Il volume si conclude con un breve ma utile capitolo che sinteticamente ricapitola le osservazioni più rilevanti che l’Autore ha proposto nel corso dell’indagine a proposito dei tre istituti presi in analisi (le medesime conclusioni sono poi presentate anche in tedesco).
In conclusione, l’Autore, a partire da un’ampia ed eterogenea bibliografia e da una approfondita conoscenza della casistica relativa conduce un’analisi di tipo istituzionale-giuridico, che gli permette di avanzare proposte di correzioni relativamente ad alcune posizioni ampiamente accettate in dottrina.

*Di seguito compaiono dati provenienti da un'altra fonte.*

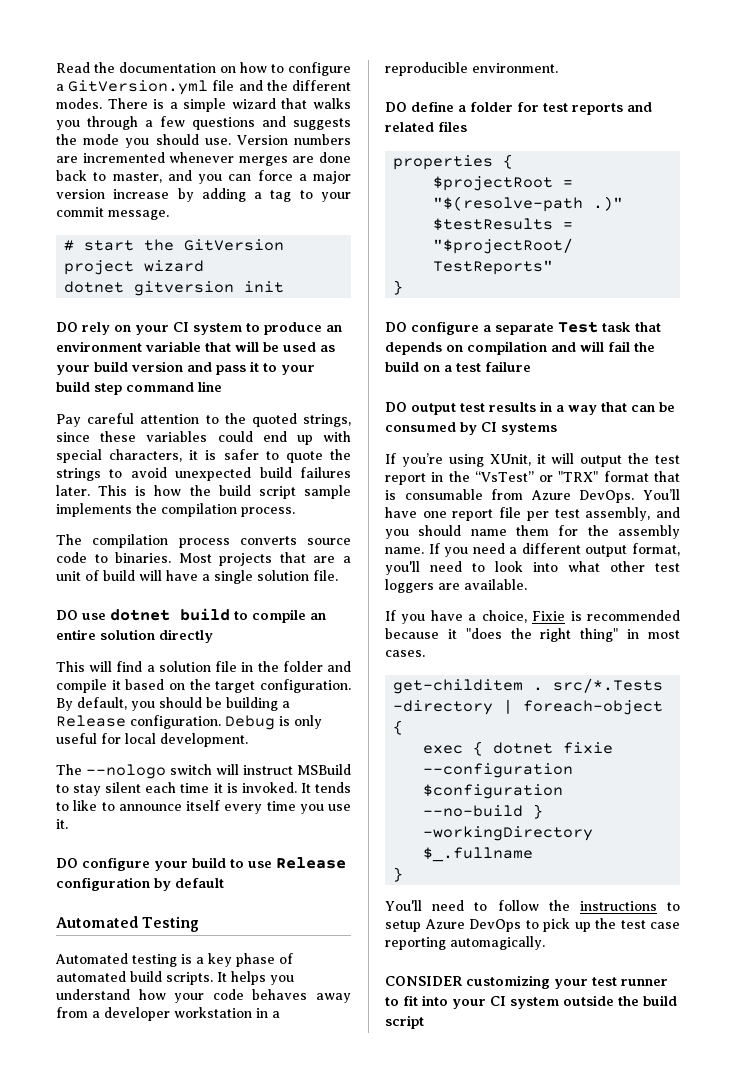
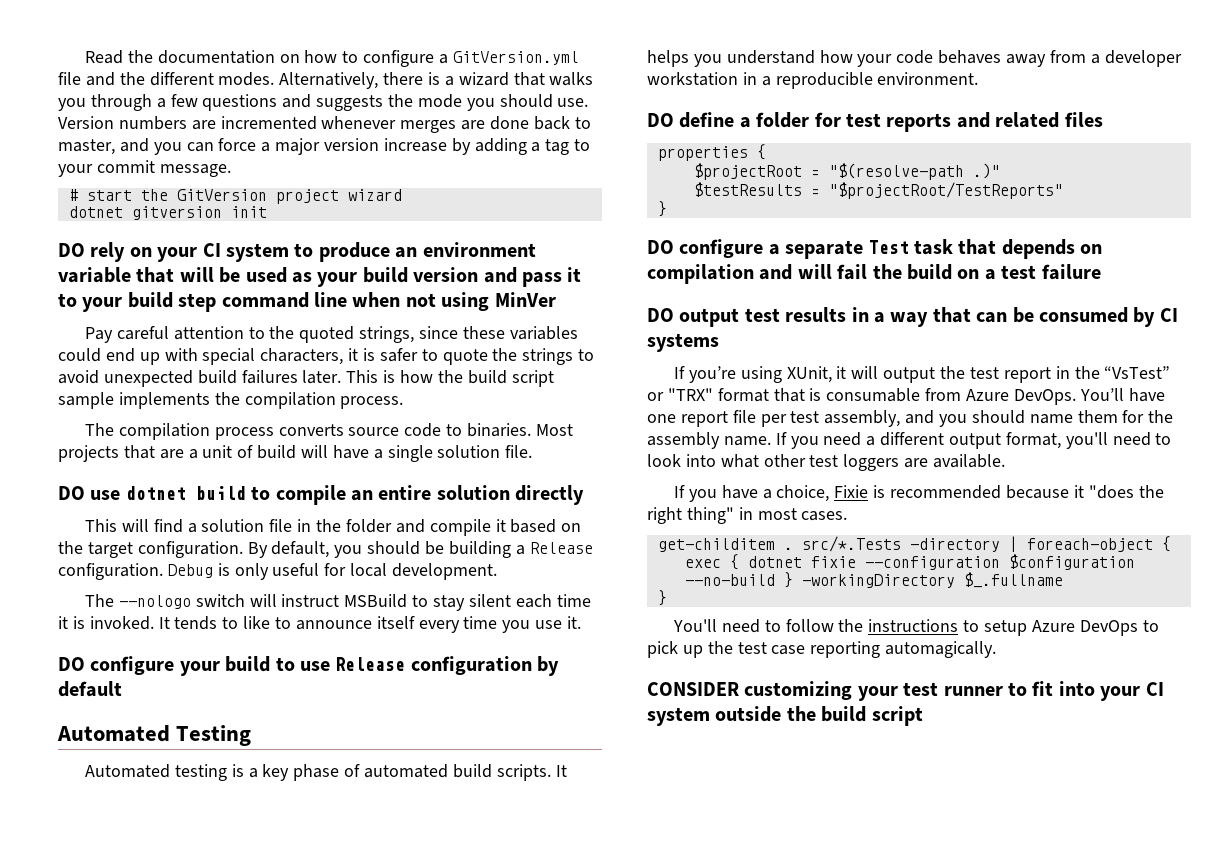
- There is a simple wizard that walks you through a few questions and suggests the mode you should use.
+ Alternatively, there is a wizard that walks you through a few questions and suggests the mode you should use.
- DO rely on your CI system to produce an environment variable that will be used as your build version and pass it to your build step command line
+ DO rely on your CI system to produce an environment variable that will be used as your build version and pass it to your build step command line when not using MinVer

Nel contempo, egli assume anche un approccio più ampiamente storico-politico, grazie al quale gli è possibile inserire alcuni degli aspetti più problematici dei tre istituti analizzati nel parallelo contesto storico, cogliendone di volta in volta la valenza politica ed ideologica.
Il volume, dunque, rappresenta un contributo rilevante non solo allo studio dell’interregnum, della dictatura e della prorogatio imperii in età alto e medio repubblicana, ma anche, e più in generale, alla conoscenza degli strettissimi vincoli che legavano regole istituzionali e lotta politica in età repubblicana.